By: James R. Iberg, Ph.D.

Everyone, while growing up, learns that certain feelings, thoughts, and experiences are "bad." Naturally, we want to avoid bad things. But we cannot avoid such things in normal living. If an experience seems bad, we may label it as "not me" and ignore it. We won’t acknowledge some of our feelings even though they are influencing us. Repeatedly avoiding certain feelings produces obstacles to accurate perception of ourselves and of others.

At several stages of life, we must sort out anew what we feel and want for ourselves and our loved ones. This would be challenging enough without obstacles to accurate perception. It can feel overwhelming to have such sorting out to do in addition to maintaining everyday routines. We rarely have spare time, yet if we don’t take time to do the sorting, we may be busily going along in a direction no longer "on course." Proceeding in a wrong direction tends to deaden the spirit, which can make it impossible to find the energy to do what needs to be done.
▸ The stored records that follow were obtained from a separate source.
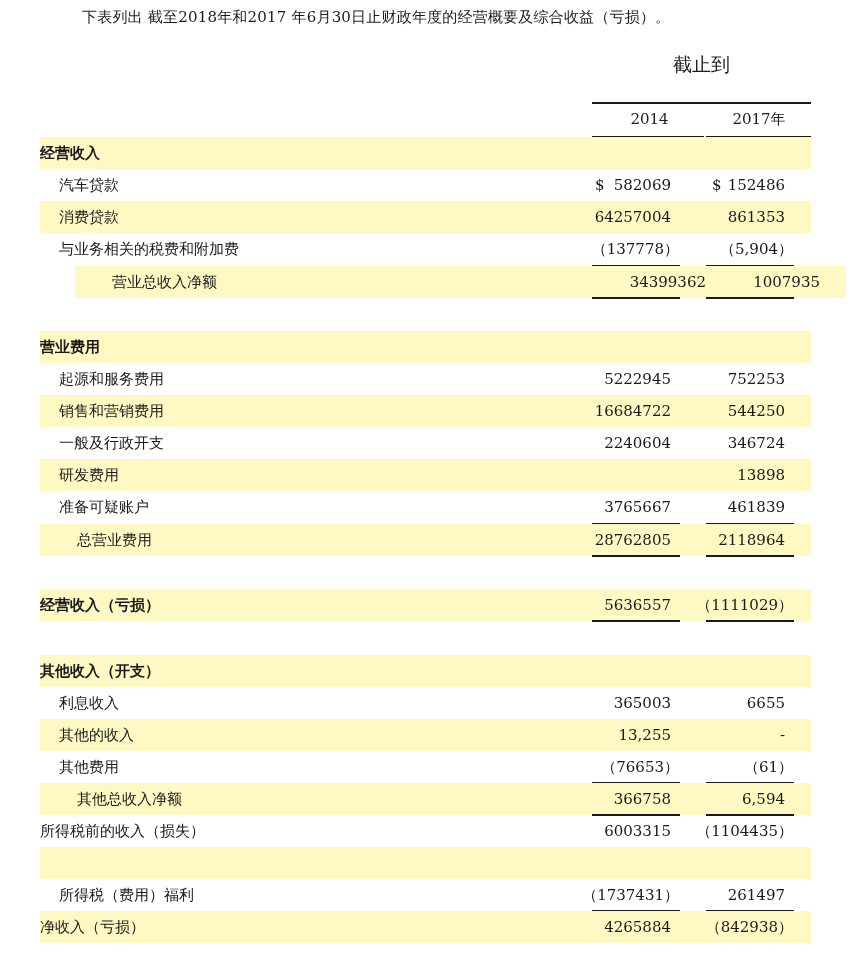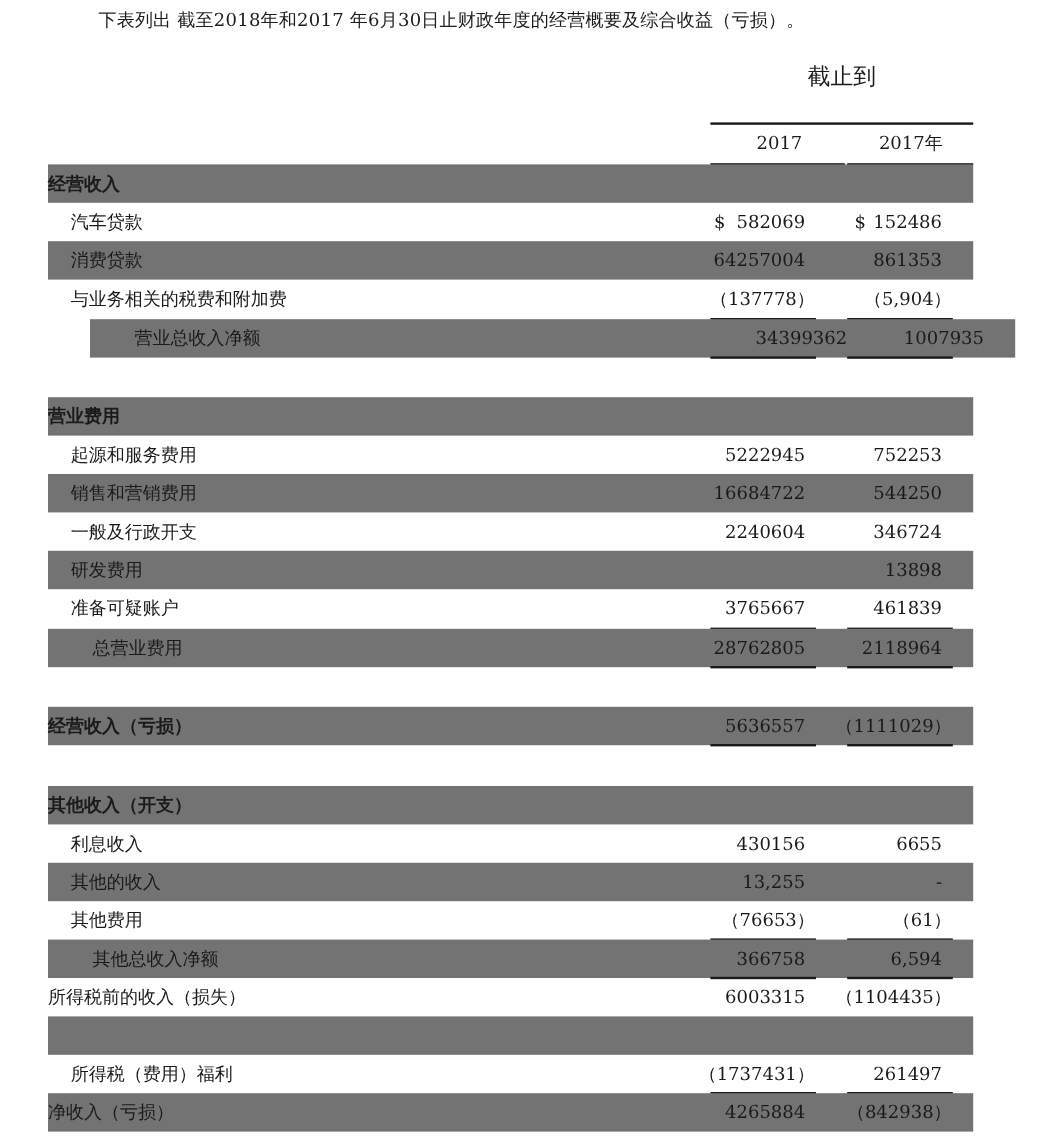"2017" div.year { text: 2017 -> 2014 }
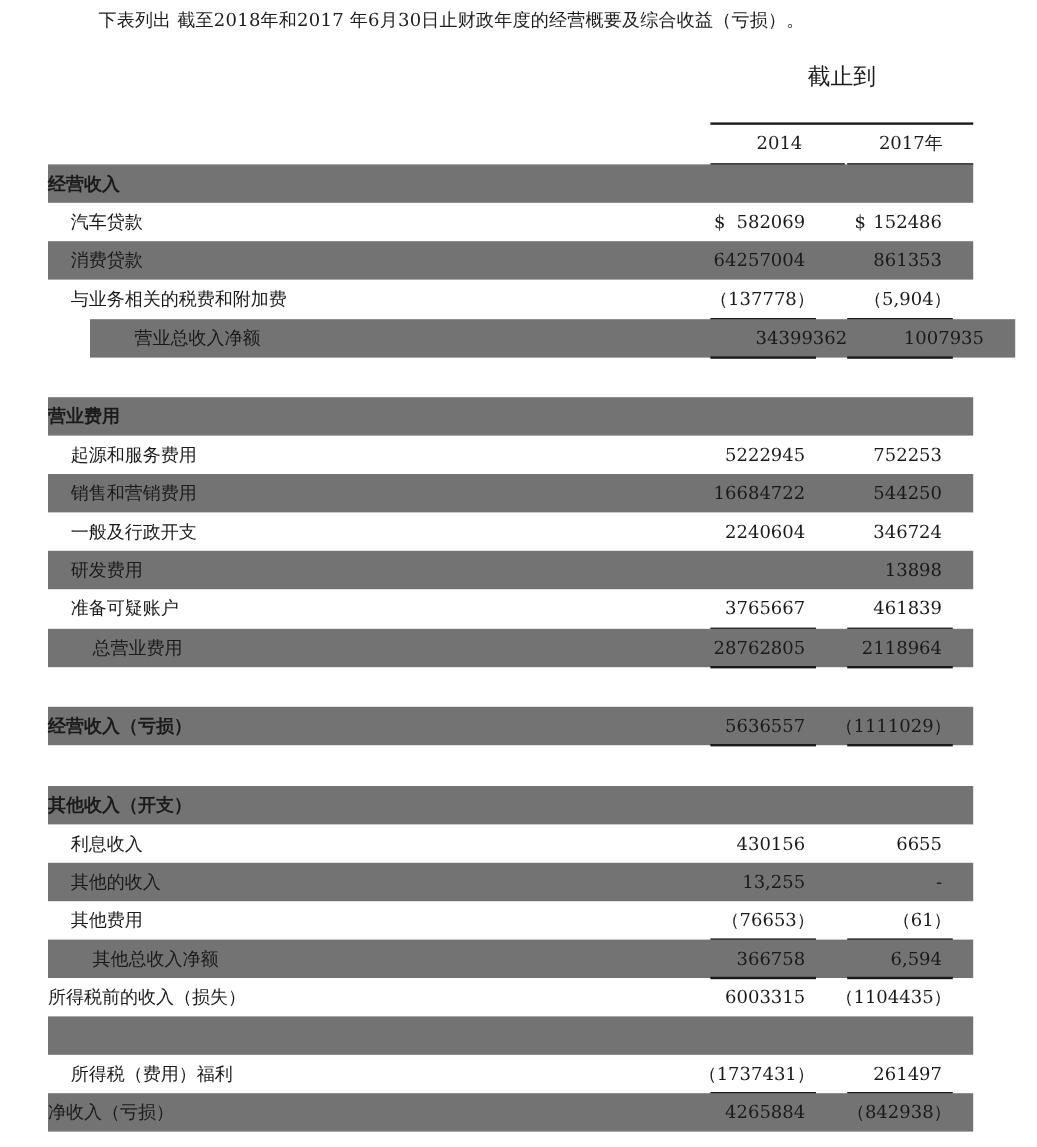"经营收入" .row.blue { background: #737373 -> #fef9c3 }
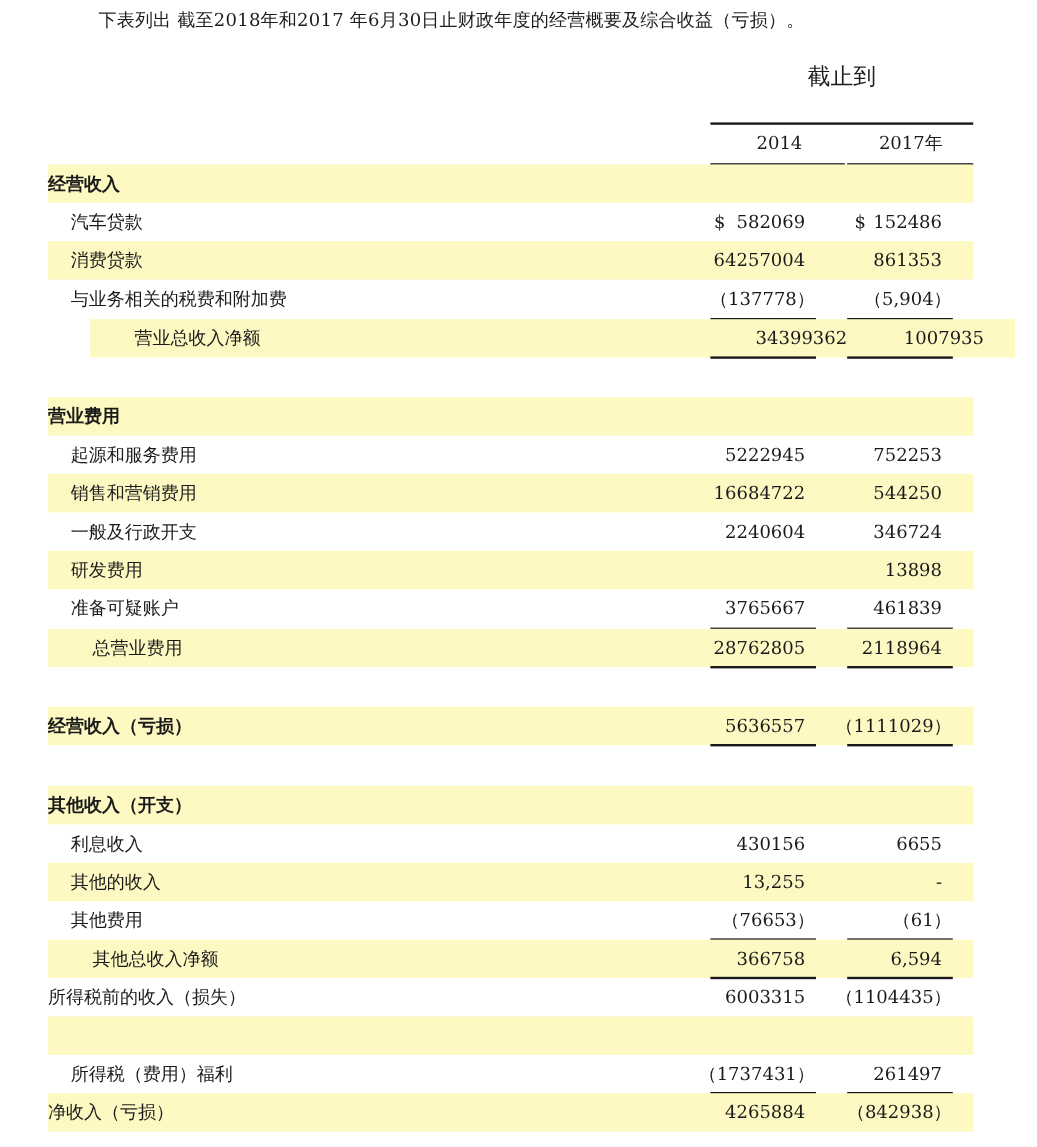"430156" span.v { text: 430156 -> 365003 }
How can you find more time and renew energy? The work of therapy is to create a situation in which it is possible to feel more of your problematic and conflicted feelings and thoughts, and to feel and think them through more deeply. A good therapist is adept at finding passages that could remain hidden to you searching alone. The therapist listens to your "heart" — not just your mind. Where you might only see "bad" (or "pain," or "selfish," or "angry," or "ugly," or "stunted," or "mean," or "weak," etc.), the therapist can sense complexity — healthy positive impulses tangled up with what is correct and what is incorrect from ancient lessons about good and bad. With the therapist’s help, you remove distortions from past lessons to clarify perception of the present. Opening up our feelings and mind this way loosens "knots" which can then be untied without cutting any important threads. This leaves you intact, but more flexible, with access to more abilities and bodily wisdom — a condition in which to determine more authentically and efficiently where you want to go and how to get there.

Although psychotherapy takes emotional work and time, a therapist can help make the discomforts tolerable and minimize the time required. Developing your ability to perceive without distortion from conditioning simplifies living, which saves time every day. Finding a path truer to your whole person can revive a tired spirit.